# PROBLEM REQUIREMENTS
Would you copy every record exactly as it stands and drop the pictures?

——

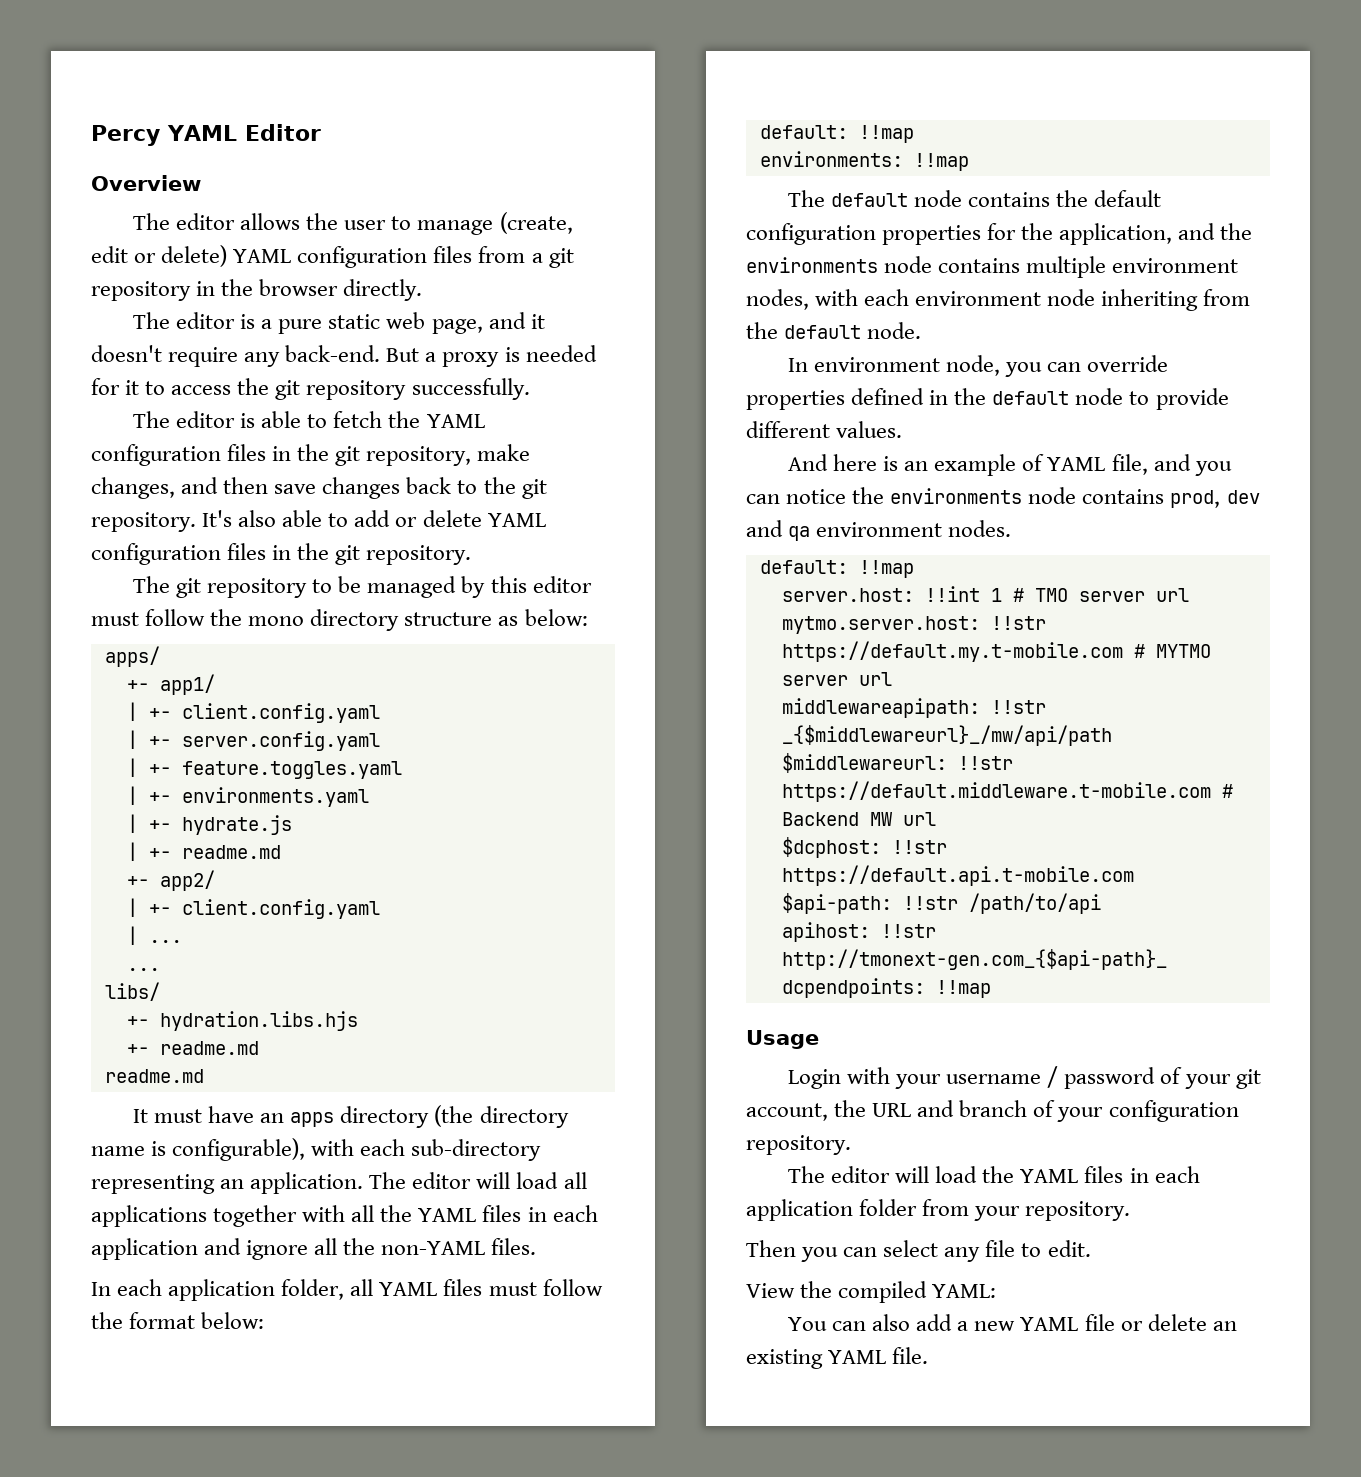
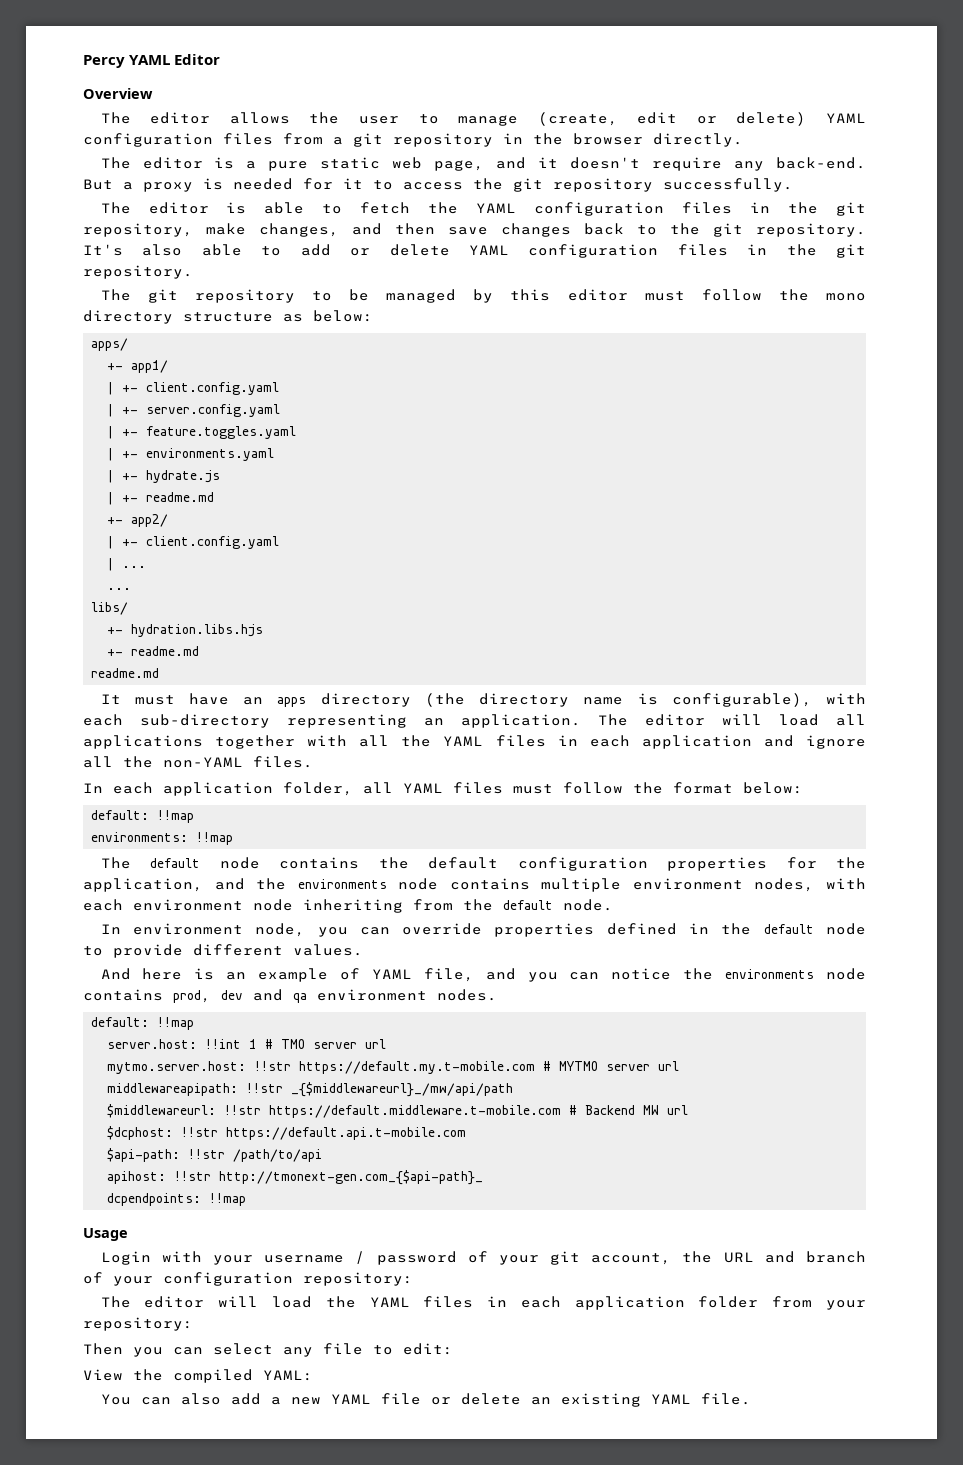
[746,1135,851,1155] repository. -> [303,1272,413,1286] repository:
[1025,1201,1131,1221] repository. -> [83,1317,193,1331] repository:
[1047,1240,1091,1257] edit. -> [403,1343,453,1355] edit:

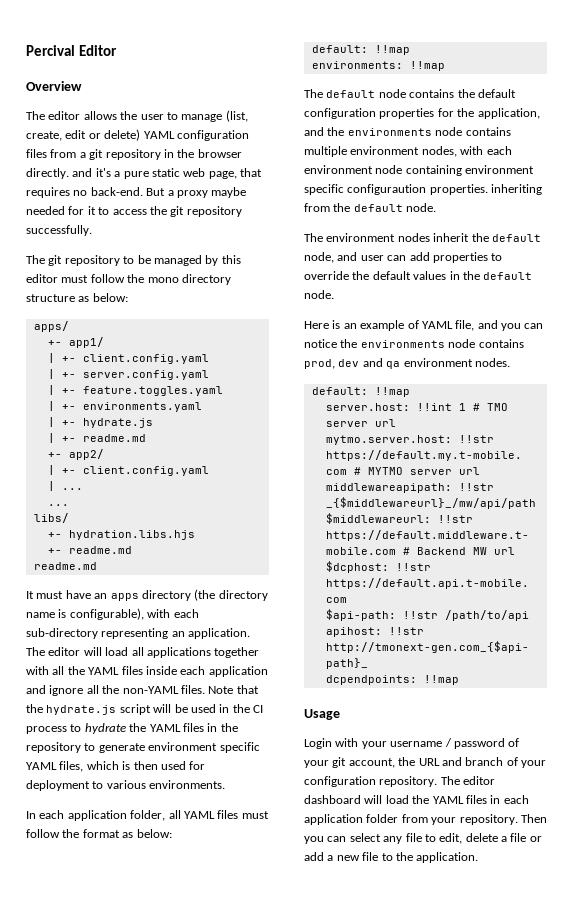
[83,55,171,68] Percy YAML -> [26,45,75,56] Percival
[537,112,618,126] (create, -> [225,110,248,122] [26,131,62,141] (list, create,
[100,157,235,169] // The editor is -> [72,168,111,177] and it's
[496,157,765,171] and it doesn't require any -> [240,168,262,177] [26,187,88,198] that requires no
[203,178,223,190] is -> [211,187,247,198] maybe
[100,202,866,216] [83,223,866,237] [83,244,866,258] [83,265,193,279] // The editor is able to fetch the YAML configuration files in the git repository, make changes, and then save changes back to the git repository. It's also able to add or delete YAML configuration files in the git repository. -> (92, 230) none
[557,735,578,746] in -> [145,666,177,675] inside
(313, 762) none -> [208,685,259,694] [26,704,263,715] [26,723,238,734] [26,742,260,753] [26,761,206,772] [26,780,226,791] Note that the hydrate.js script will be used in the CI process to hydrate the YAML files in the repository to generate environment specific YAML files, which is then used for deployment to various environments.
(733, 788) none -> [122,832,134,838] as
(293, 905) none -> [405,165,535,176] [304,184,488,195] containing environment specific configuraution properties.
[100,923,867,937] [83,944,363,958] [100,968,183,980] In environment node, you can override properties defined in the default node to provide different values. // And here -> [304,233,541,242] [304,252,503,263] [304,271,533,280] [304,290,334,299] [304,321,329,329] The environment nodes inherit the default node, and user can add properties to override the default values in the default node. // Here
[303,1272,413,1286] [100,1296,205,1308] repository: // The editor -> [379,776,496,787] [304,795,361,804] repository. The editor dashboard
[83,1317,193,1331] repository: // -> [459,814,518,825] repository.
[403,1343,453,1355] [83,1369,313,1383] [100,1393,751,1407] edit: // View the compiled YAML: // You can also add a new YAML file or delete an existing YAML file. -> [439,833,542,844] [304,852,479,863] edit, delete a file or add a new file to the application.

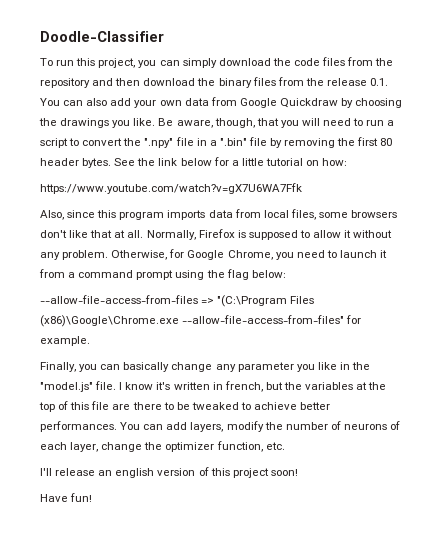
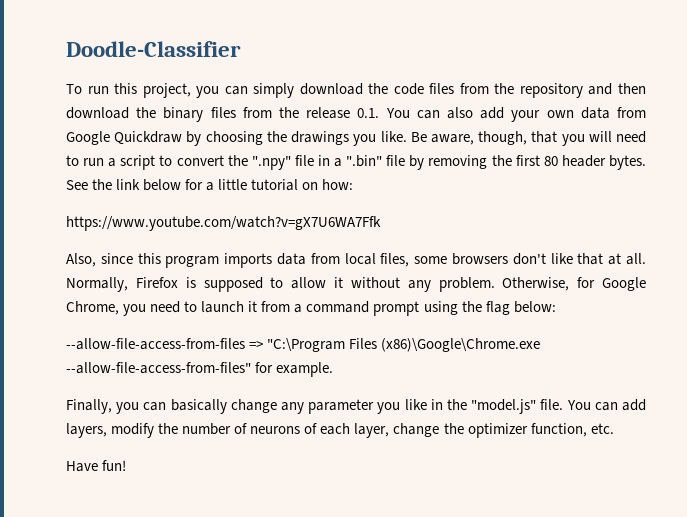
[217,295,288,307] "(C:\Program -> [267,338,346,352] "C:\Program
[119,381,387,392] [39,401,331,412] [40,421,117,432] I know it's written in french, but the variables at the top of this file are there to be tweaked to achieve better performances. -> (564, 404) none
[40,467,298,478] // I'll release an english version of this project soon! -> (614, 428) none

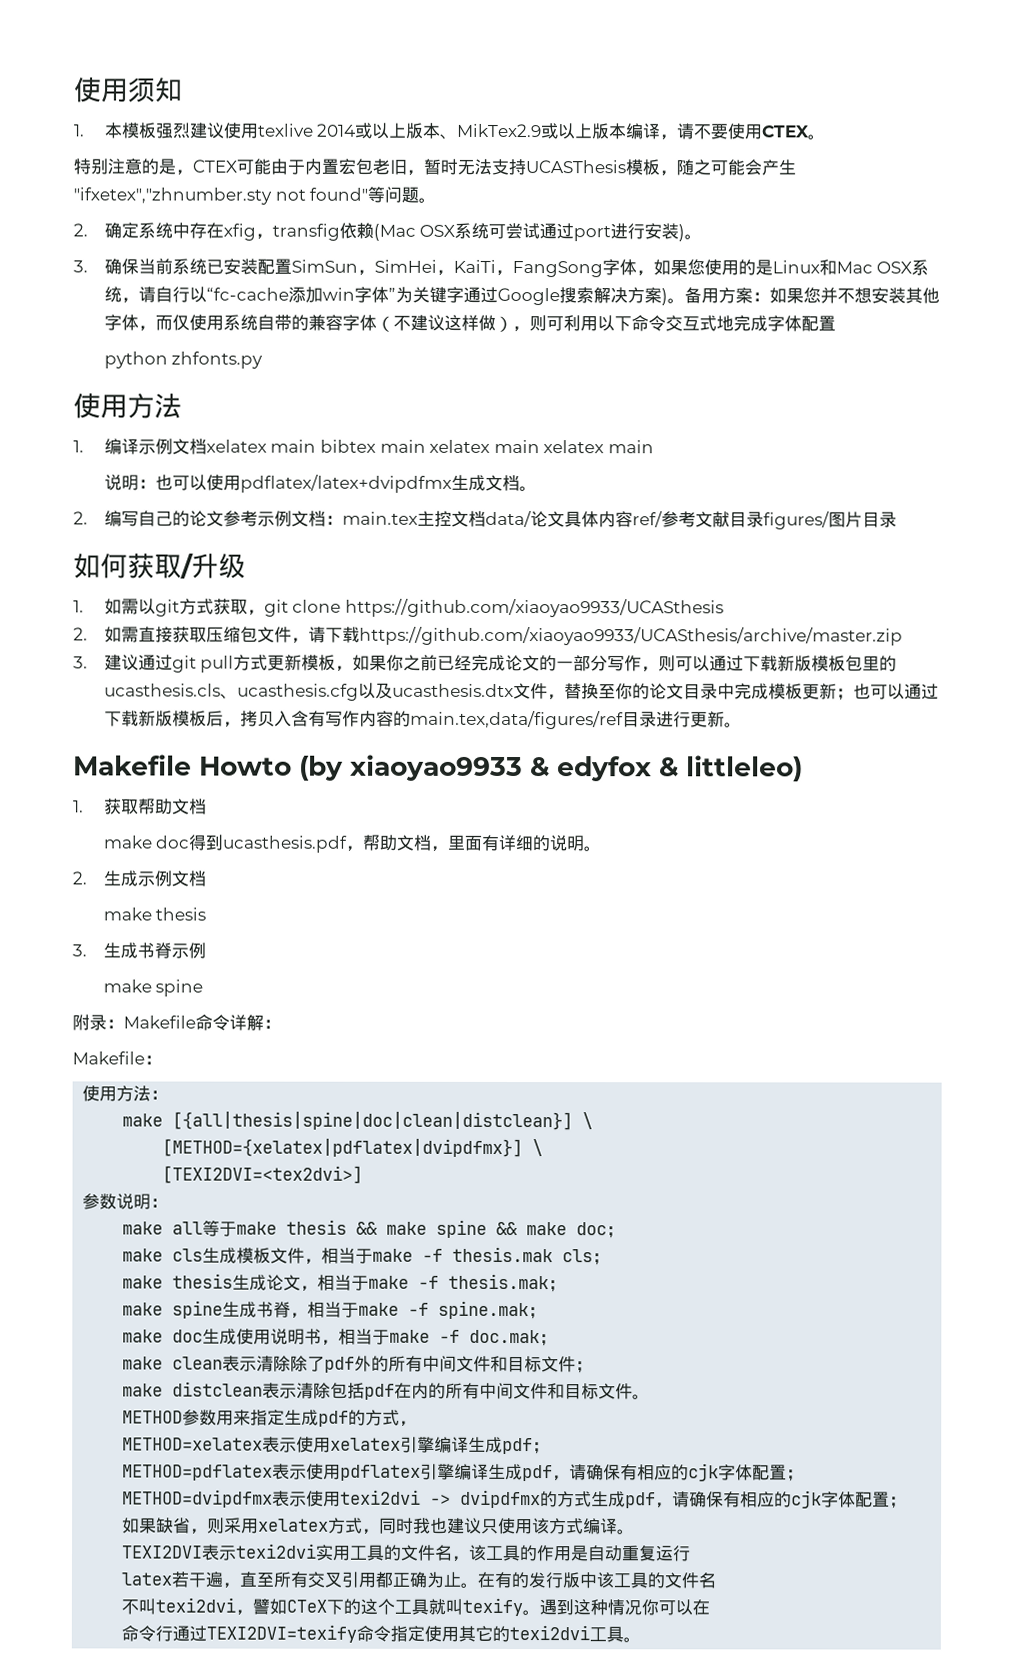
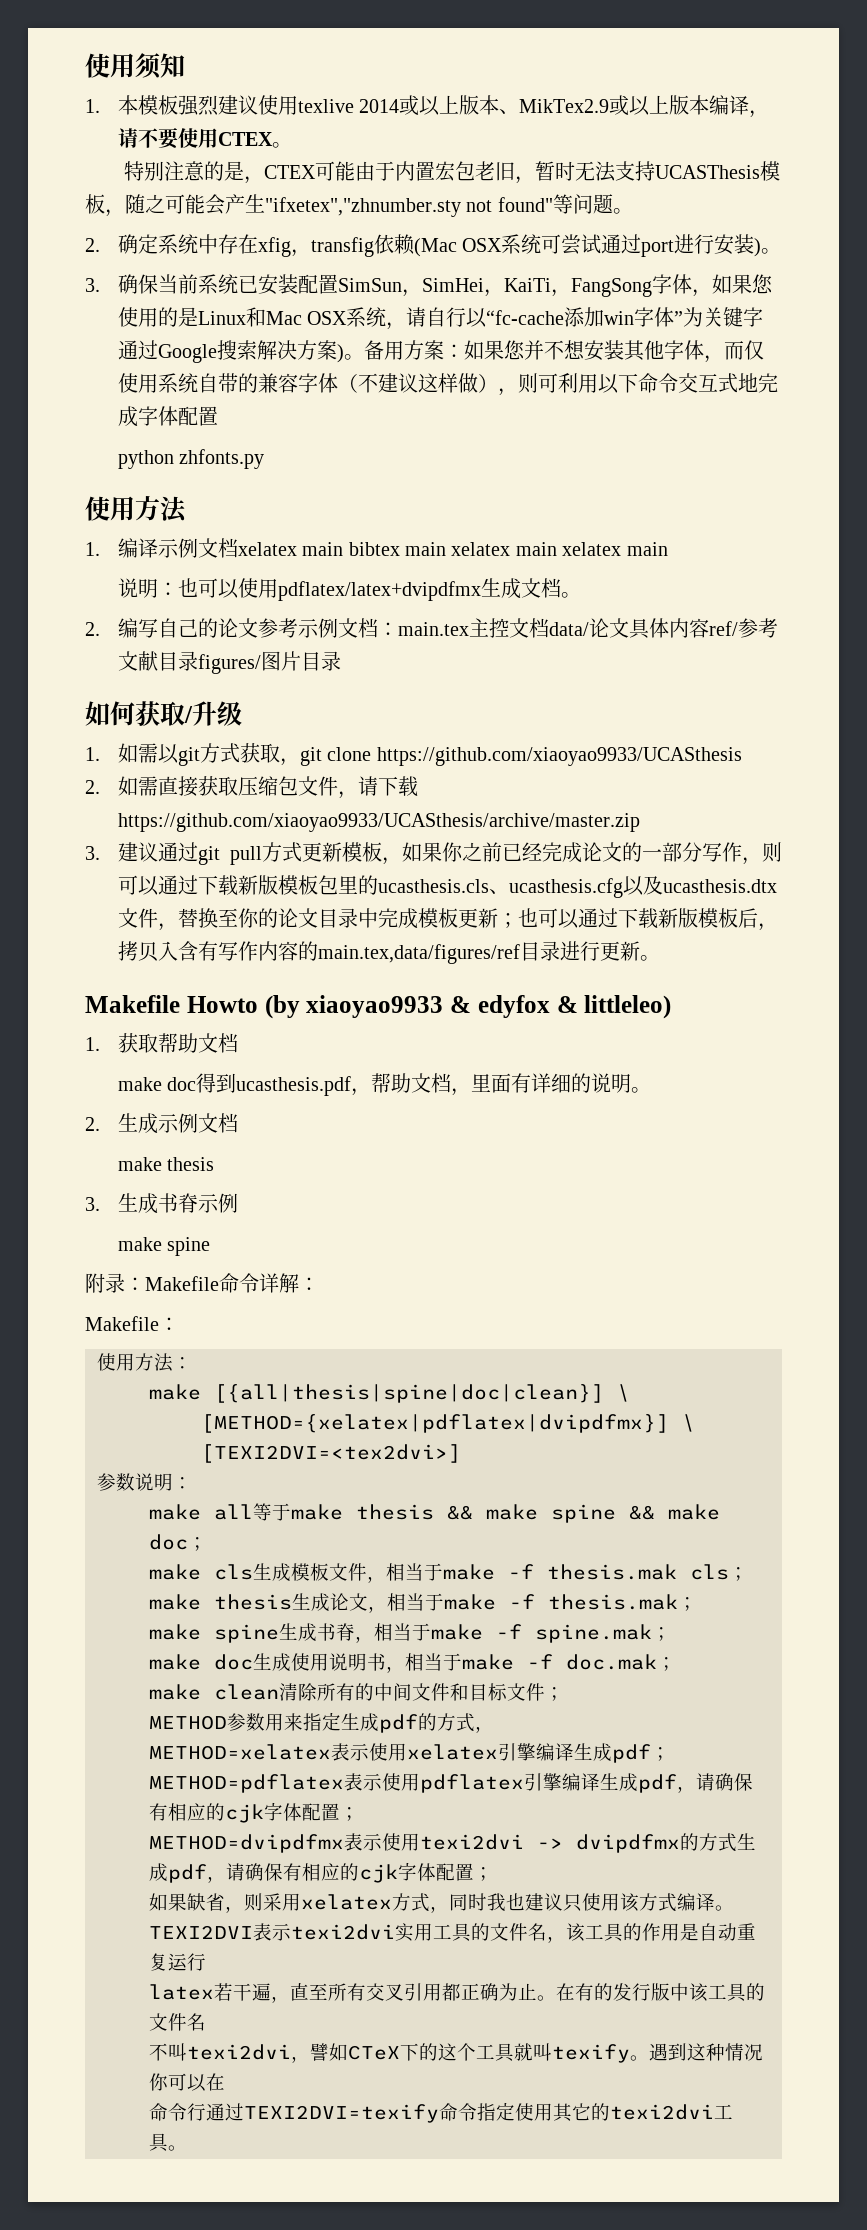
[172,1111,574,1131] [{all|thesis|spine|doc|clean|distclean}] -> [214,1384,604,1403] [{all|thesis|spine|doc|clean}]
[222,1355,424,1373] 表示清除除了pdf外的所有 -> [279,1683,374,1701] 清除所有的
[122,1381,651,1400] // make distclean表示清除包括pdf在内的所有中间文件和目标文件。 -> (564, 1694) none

——

# ANSWER TO THIS TASK
[746,1135,851,1155] repository. -> [303,1272,413,1286] repository:
[1025,1201,1131,1221] repository. -> [83,1317,193,1331] repository:
[1047,1240,1091,1257] edit. -> [403,1343,453,1355] edit:

[83,55,171,68] Percy YAML -> [26,45,75,56] Percival
[537,112,618,126] (create, -> [225,110,248,122] [26,131,62,141] (list, create,
[100,157,235,169] // The editor is -> [72,168,111,177] and it's
[496,157,765,171] and it doesn't require any -> [240,168,262,177] [26,187,88,198] that requires no
[203,178,223,190] is -> [211,187,247,198] maybe
[100,202,866,216] [83,223,866,237] [83,244,866,258] [83,265,193,279] // The editor is able to fetch the YAML configuration files in the git repository, make changes, and then save changes back to the git repository. It's also able to add or delete YAML configuration files in the git repository. -> (92, 230) none
[557,735,578,746] in -> [145,666,177,675] inside
(313, 762) none -> [208,685,259,694] [26,704,263,715] [26,723,238,734] [26,742,260,753] [26,761,206,772] [26,780,226,791] Note that the hydrate.js script will be used in the CI process to hydrate the YAML files in the repository to generate environment specific YAML files, which is then used for deployment to various environments.
(733, 788) none -> [122,832,134,838] as
(293, 905) none -> [405,165,535,176] [304,184,488,195] containing environment specific configuraution properties.
[100,923,867,937] [83,944,363,958] [100,968,183,980] In environment node, you can override properties defined in the default node to provide different values. // And here -> [304,233,541,242] [304,252,503,263] [304,271,533,280] [304,290,334,299] [304,321,329,329] The environment nodes inherit the default node, and user can add properties to override the default values in the default node. // Here
[303,1272,413,1286] [100,1296,205,1308] repository: // The editor -> [379,776,496,787] [304,795,361,804] repository. The editor dashboard
[83,1317,193,1331] repository: // -> [459,814,518,825] repository.
[403,1343,453,1355] [83,1369,313,1383] [100,1393,751,1407] edit: // View the compiled YAML: // You can also add a new YAML file or delete an existing YAML file. -> [439,833,542,844] [304,852,479,863] edit, delete a file or add a new file to the application.

[217,295,288,307] "(C:\Program -> [267,338,346,352] "C:\Program
[119,381,387,392] [39,401,331,412] [40,421,117,432] I know it's written in french, but the variables at the top of this file are there to be tweaked to achieve better performances. -> (564, 404) none
[40,467,298,478] // I'll release an english version of this project soon! -> (614, 428) none

[172,1111,574,1131] [{all|thesis|spine|doc|clean|distclean}] -> [214,1384,604,1403] [{all|thesis|spine|doc|clean}]
[222,1355,424,1373] 表示清除除了pdf外的所有 -> [279,1683,374,1701] 清除所有的
[122,1381,651,1400] // make distclean表示清除包括pdf在内的所有中间文件和目标文件。 -> (564, 1694) none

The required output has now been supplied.